BEGIN INFORMATION PROVIDED

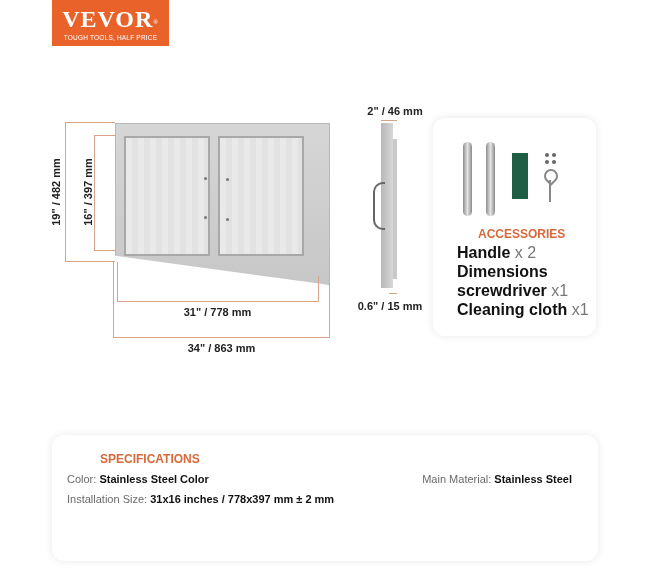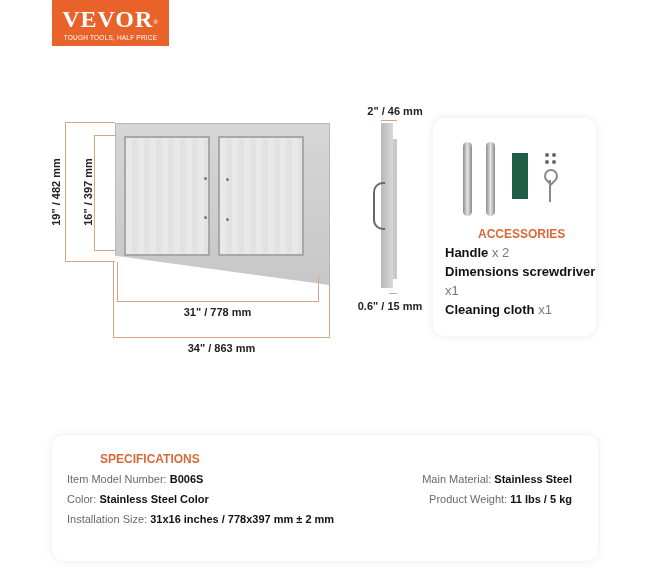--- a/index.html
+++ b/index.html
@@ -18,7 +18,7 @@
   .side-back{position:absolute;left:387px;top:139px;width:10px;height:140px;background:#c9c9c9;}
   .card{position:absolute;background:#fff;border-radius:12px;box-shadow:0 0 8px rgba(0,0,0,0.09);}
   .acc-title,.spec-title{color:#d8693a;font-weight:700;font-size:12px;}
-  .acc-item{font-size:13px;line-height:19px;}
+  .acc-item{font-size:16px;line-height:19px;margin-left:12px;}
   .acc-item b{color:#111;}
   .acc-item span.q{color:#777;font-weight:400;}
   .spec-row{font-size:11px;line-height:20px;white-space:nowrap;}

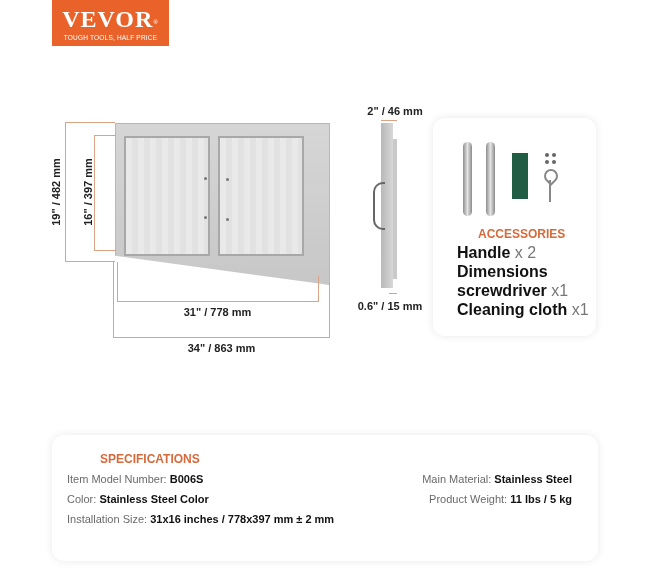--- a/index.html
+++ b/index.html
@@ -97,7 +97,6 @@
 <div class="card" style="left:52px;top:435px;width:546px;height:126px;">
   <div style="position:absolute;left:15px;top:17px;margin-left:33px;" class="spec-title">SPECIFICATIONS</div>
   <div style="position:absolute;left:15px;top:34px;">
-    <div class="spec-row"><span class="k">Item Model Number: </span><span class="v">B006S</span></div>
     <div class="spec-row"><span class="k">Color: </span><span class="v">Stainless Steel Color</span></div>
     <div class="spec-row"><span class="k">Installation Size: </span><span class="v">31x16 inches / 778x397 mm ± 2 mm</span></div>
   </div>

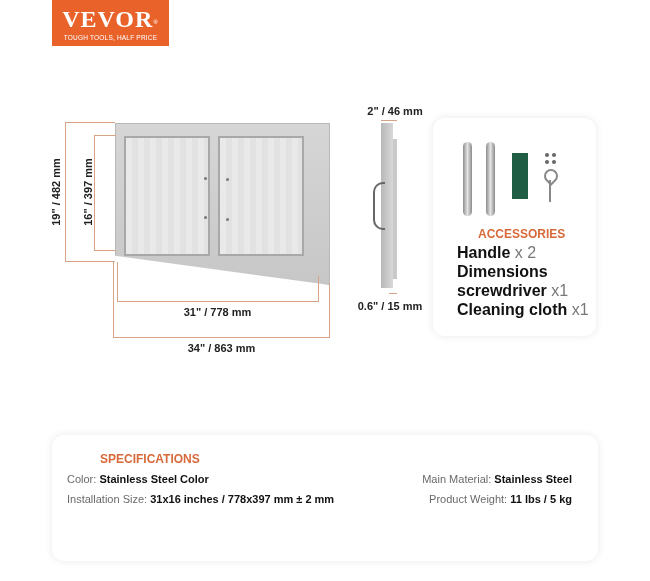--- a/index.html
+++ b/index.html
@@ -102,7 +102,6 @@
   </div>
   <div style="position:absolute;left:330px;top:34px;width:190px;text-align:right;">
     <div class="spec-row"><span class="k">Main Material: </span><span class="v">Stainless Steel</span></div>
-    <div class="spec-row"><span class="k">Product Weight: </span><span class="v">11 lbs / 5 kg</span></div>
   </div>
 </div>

END INFORMATION PROVIDED

Repeat the records above exactly, omitting every picture.

RESULT FOR THIS EXERCISE
--- a/index.html
+++ b/index.html
@@ -18,7 +18,7 @@
   .side-back{position:absolute;left:387px;top:139px;width:10px;height:140px;background:#c9c9c9;}
   .card{position:absolute;background:#fff;border-radius:12px;box-shadow:0 0 8px rgba(0,0,0,0.09);}
   .acc-title,.spec-title{color:#d8693a;font-weight:700;font-size:12px;}
-  .acc-item{font-size:13px;line-height:19px;}
+  .acc-item{font-size:16px;line-height:19px;margin-left:12px;}
   .acc-item b{color:#111;}
   .acc-item span.q{color:#777;font-weight:400;}
   .spec-row{font-size:11px;line-height:20px;white-space:nowrap;}

--- a/index.html
+++ b/index.html
@@ -97,7 +97,6 @@
 <div class="card" style="left:52px;top:435px;width:546px;height:126px;">
   <div style="position:absolute;left:15px;top:17px;margin-left:33px;" class="spec-title">SPECIFICATIONS</div>
   <div style="position:absolute;left:15px;top:34px;">
-    <div class="spec-row"><span class="k">Item Model Number: </span><span class="v">B006S</span></div>
     <div class="spec-row"><span class="k">Color: </span><span class="v">Stainless Steel Color</span></div>
     <div class="spec-row"><span class="k">Installation Size: </span><span class="v">31x16 inches / 778x397 mm ± 2 mm</span></div>
   </div>

--- a/index.html
+++ b/index.html
@@ -102,7 +102,6 @@
   </div>
   <div style="position:absolute;left:330px;top:34px;width:190px;text-align:right;">
     <div class="spec-row"><span class="k">Main Material: </span><span class="v">Stainless Steel</span></div>
-    <div class="spec-row"><span class="k">Product Weight: </span><span class="v">11 lbs / 5 kg</span></div>
   </div>
 </div>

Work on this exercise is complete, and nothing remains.